- Aim of the exercise
What you give back must match the records below exactly, apart from the pictures, which are omitted.

>>>

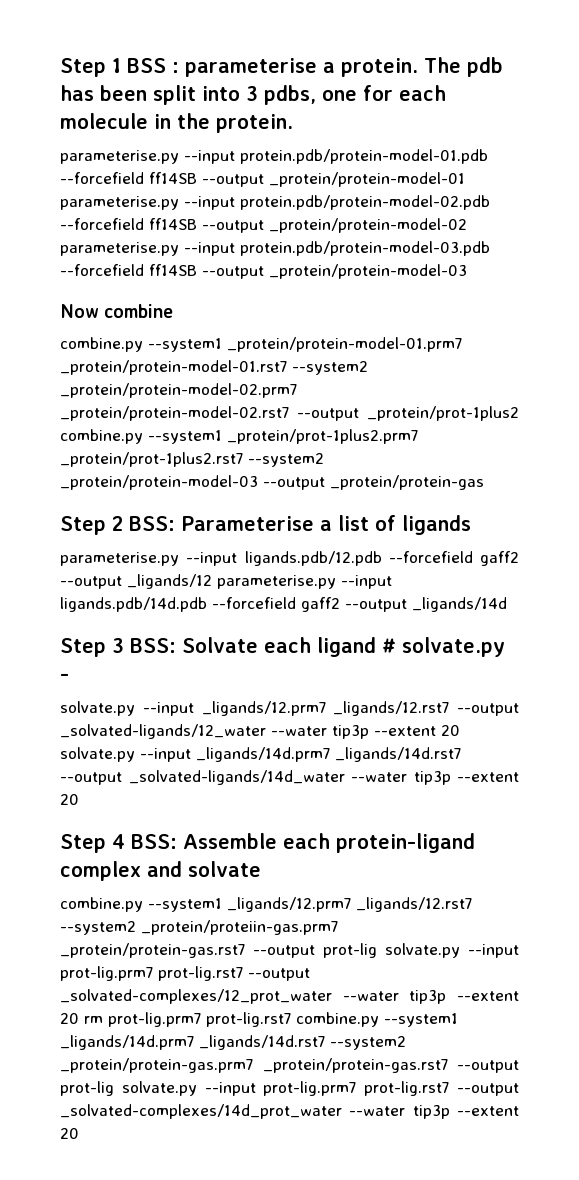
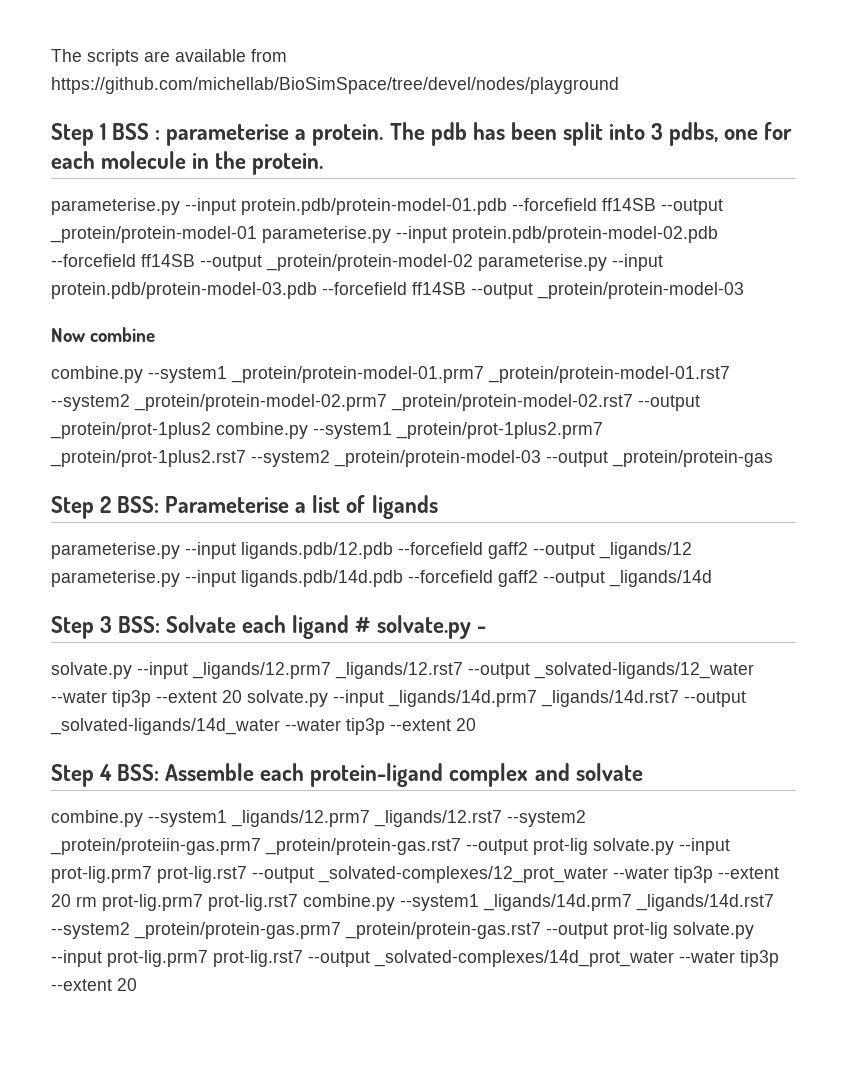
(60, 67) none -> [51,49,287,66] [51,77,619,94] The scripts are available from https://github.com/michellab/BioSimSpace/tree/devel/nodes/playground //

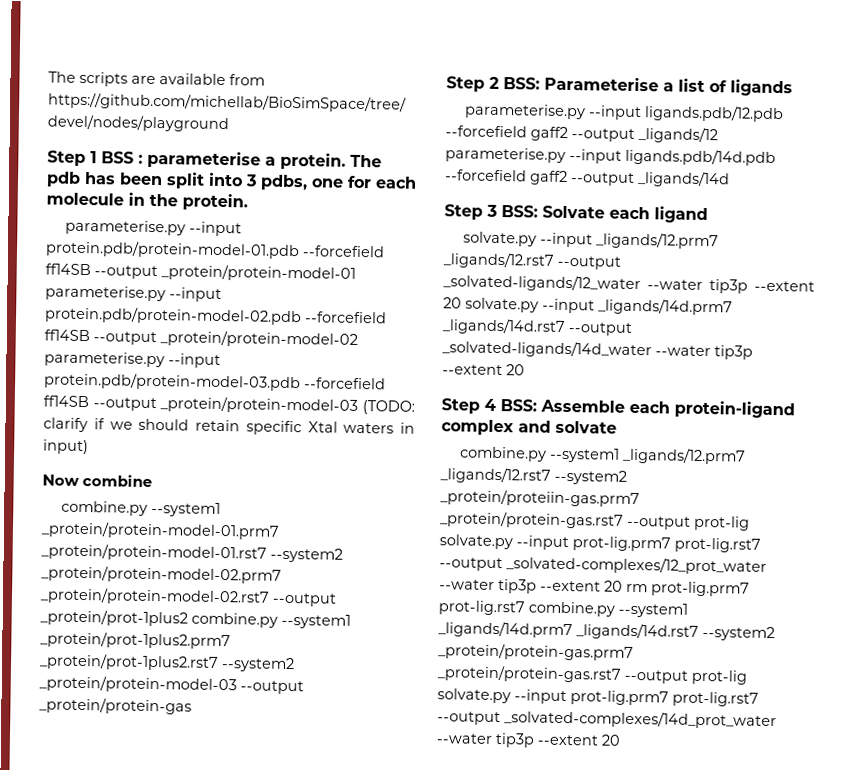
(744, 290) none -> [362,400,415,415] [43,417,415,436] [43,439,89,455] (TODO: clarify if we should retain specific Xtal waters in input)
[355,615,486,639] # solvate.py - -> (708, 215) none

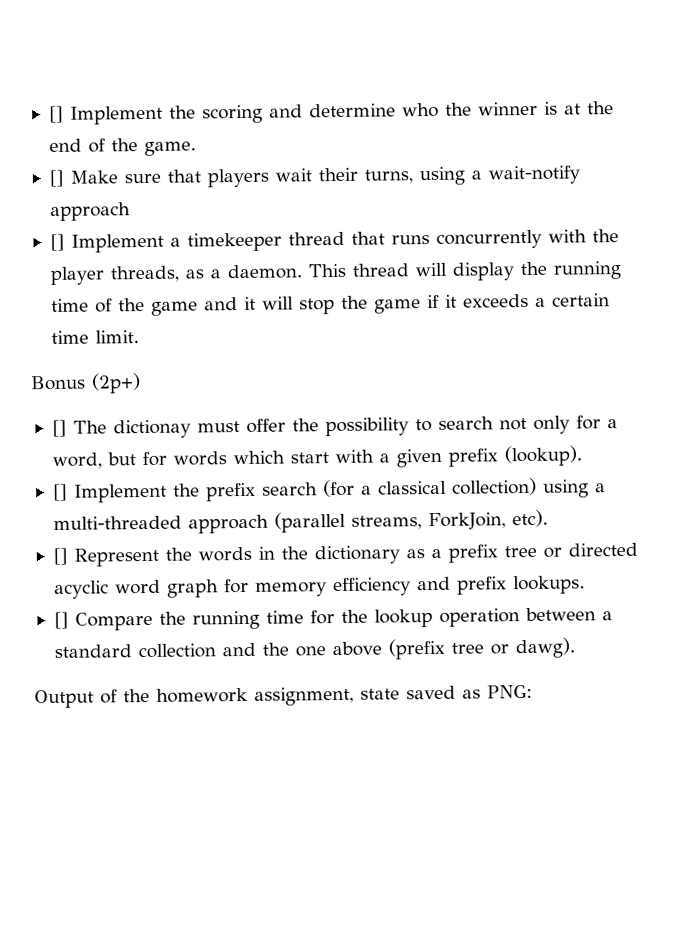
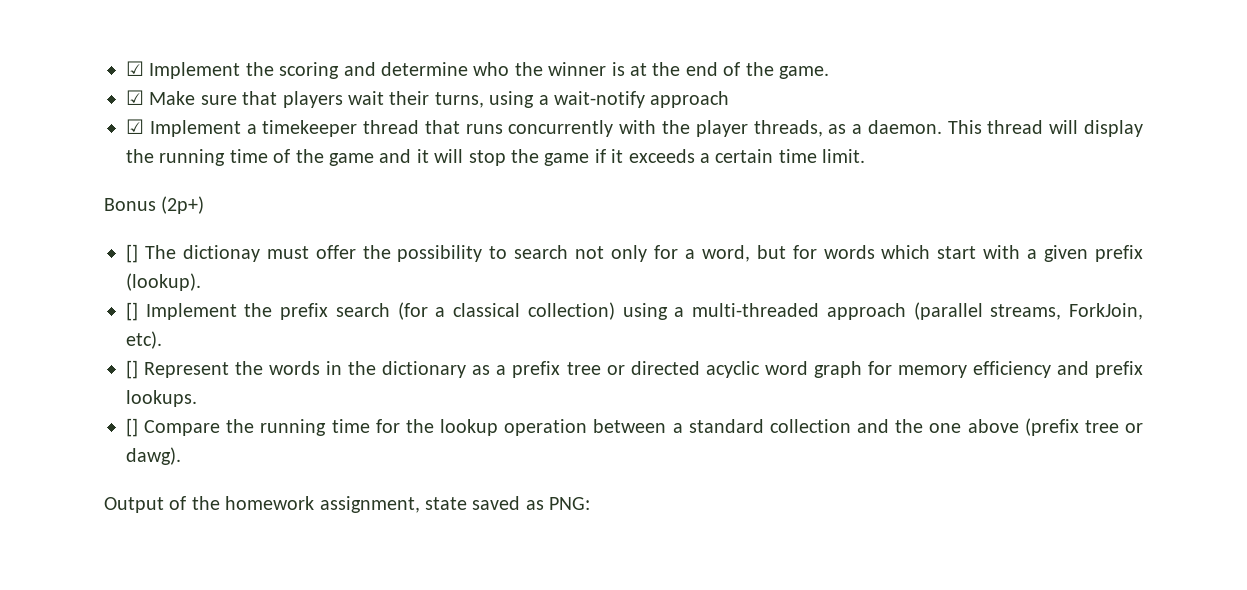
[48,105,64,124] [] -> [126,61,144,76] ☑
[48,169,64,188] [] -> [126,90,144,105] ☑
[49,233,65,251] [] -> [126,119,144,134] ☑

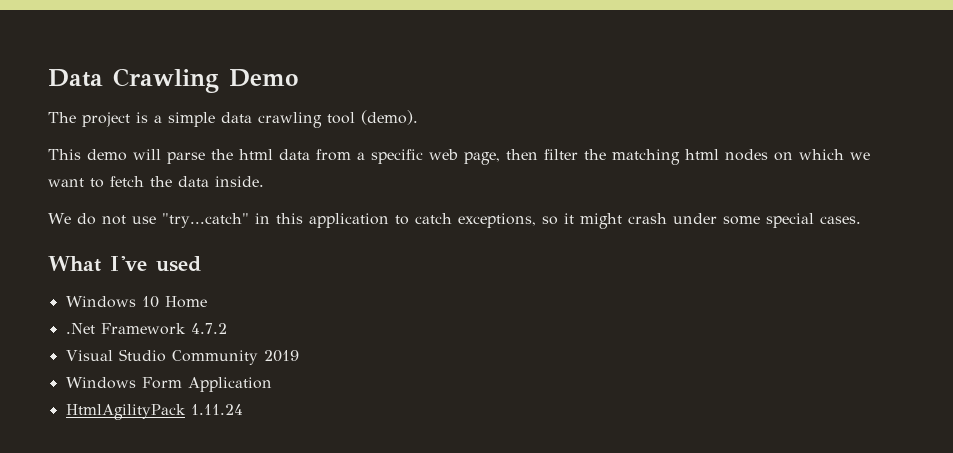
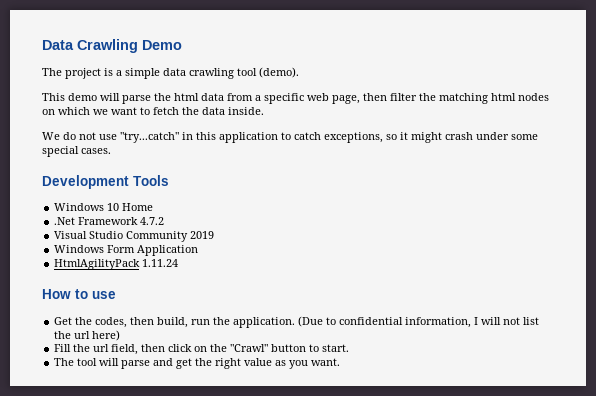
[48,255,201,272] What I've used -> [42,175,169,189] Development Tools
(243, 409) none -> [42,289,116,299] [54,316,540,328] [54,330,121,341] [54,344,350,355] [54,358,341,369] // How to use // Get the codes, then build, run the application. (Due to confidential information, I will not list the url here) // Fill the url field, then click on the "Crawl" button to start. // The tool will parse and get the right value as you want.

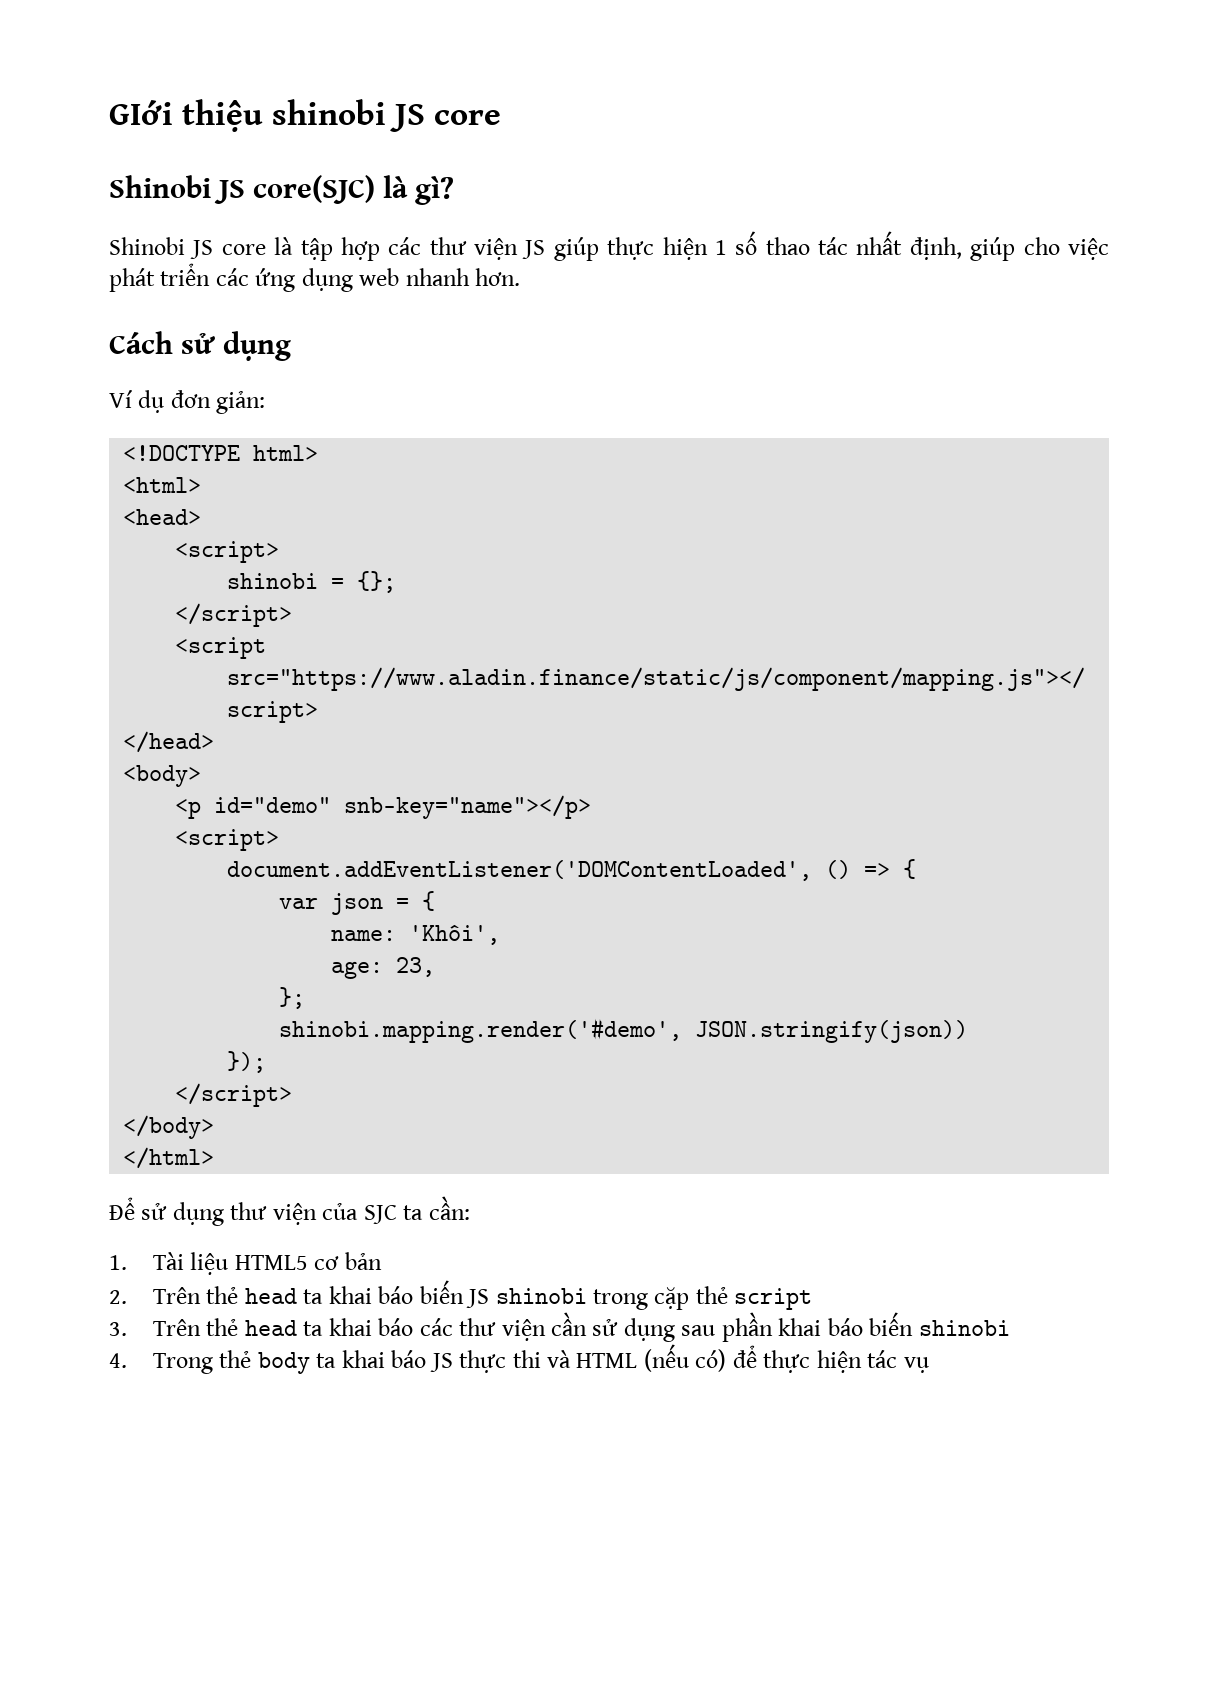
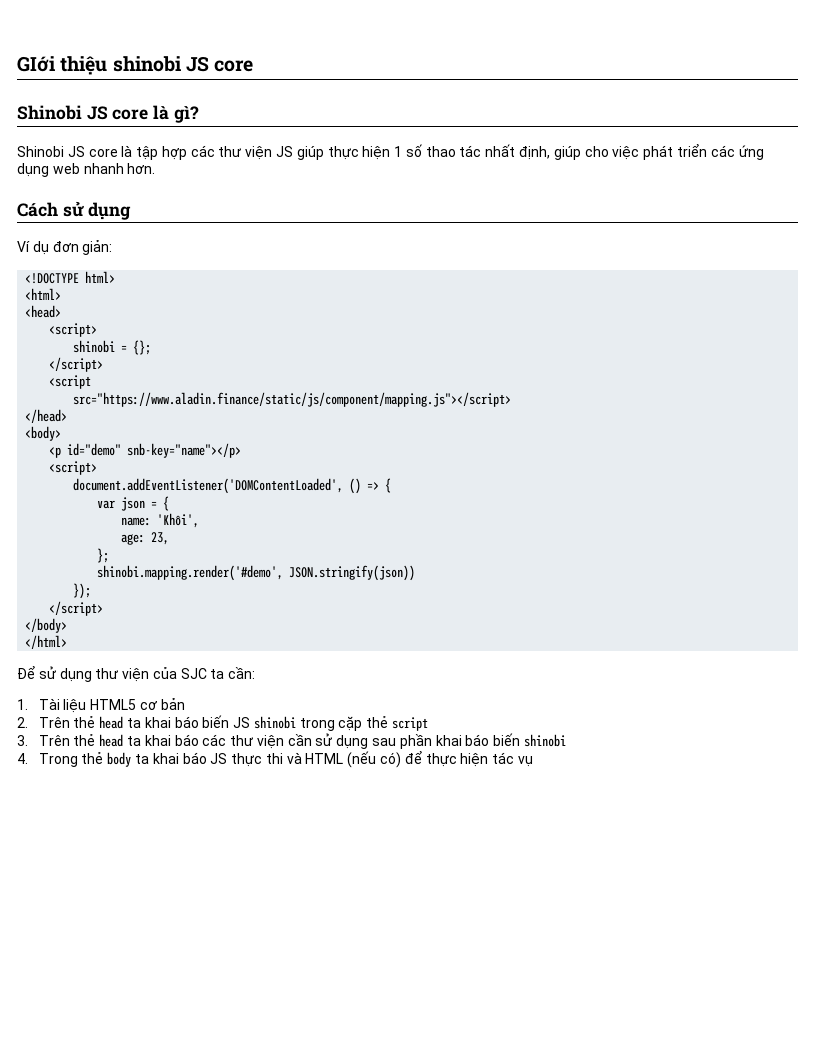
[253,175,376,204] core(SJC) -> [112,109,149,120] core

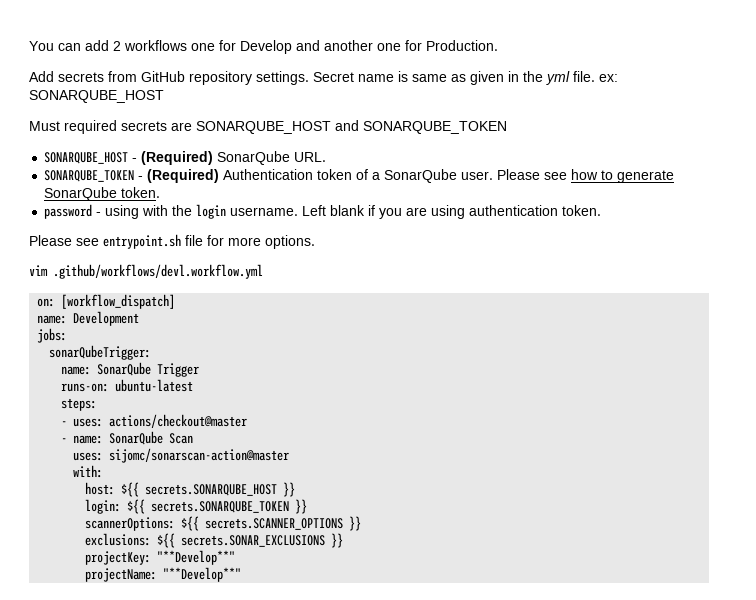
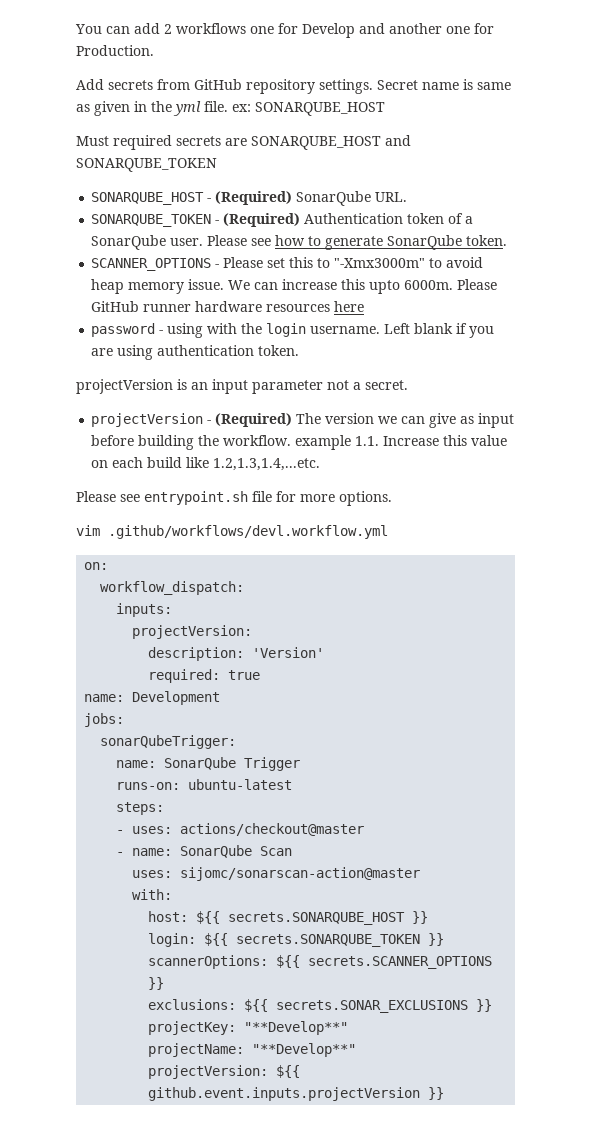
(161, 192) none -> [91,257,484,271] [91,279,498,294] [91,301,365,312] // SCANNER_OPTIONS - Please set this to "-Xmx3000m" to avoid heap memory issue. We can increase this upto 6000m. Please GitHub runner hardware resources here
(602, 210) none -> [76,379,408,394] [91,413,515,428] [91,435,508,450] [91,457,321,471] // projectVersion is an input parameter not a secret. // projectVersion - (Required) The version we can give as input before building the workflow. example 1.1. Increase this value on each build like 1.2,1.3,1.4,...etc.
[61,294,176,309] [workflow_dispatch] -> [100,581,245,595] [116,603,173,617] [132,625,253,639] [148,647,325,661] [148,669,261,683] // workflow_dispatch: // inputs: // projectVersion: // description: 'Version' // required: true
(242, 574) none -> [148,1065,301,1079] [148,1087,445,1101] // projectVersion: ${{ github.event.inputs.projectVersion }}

<<<

- The completed task
(60, 67) none -> [51,49,287,66] [51,77,619,94] The scripts are available from https://github.com/michellab/BioSimSpace/tree/devel/nodes/playground //

(744, 290) none -> [362,400,415,415] [43,417,415,436] [43,439,89,455] (TODO: clarify if we should retain specific Xtal waters in input)
[355,615,486,639] # solvate.py - -> (708, 215) none

[48,105,64,124] [] -> [126,61,144,76] ☑
[48,169,64,188] [] -> [126,90,144,105] ☑
[49,233,65,251] [] -> [126,119,144,134] ☑

[48,255,201,272] What I've used -> [42,175,169,189] Development Tools
(243, 409) none -> [42,289,116,299] [54,316,540,328] [54,330,121,341] [54,344,350,355] [54,358,341,369] // How to use // Get the codes, then build, run the application. (Due to confidential information, I will not list the url here) // Fill the url field, then click on the "Crawl" button to start. // The tool will parse and get the right value as you want.

[253,175,376,204] core(SJC) -> [112,109,149,120] core

(161, 192) none -> [91,257,484,271] [91,279,498,294] [91,301,365,312] // SCANNER_OPTIONS - Please set this to "-Xmx3000m" to avoid heap memory issue. We can increase this upto 6000m. Please GitHub runner hardware resources here
(602, 210) none -> [76,379,408,394] [91,413,515,428] [91,435,508,450] [91,457,321,471] // projectVersion is an input parameter not a secret. // projectVersion - (Required) The version we can give as input before building the workflow. example 1.1. Increase this value on each build like 1.2,1.3,1.4,...etc.
[61,294,176,309] [workflow_dispatch] -> [100,581,245,595] [116,603,173,617] [132,625,253,639] [148,647,325,661] [148,669,261,683] // workflow_dispatch: // inputs: // projectVersion: // description: 'Version' // required: true
(242, 574) none -> [148,1065,301,1079] [148,1087,445,1101] // projectVersion: ${{ github.event.inputs.projectVersion }}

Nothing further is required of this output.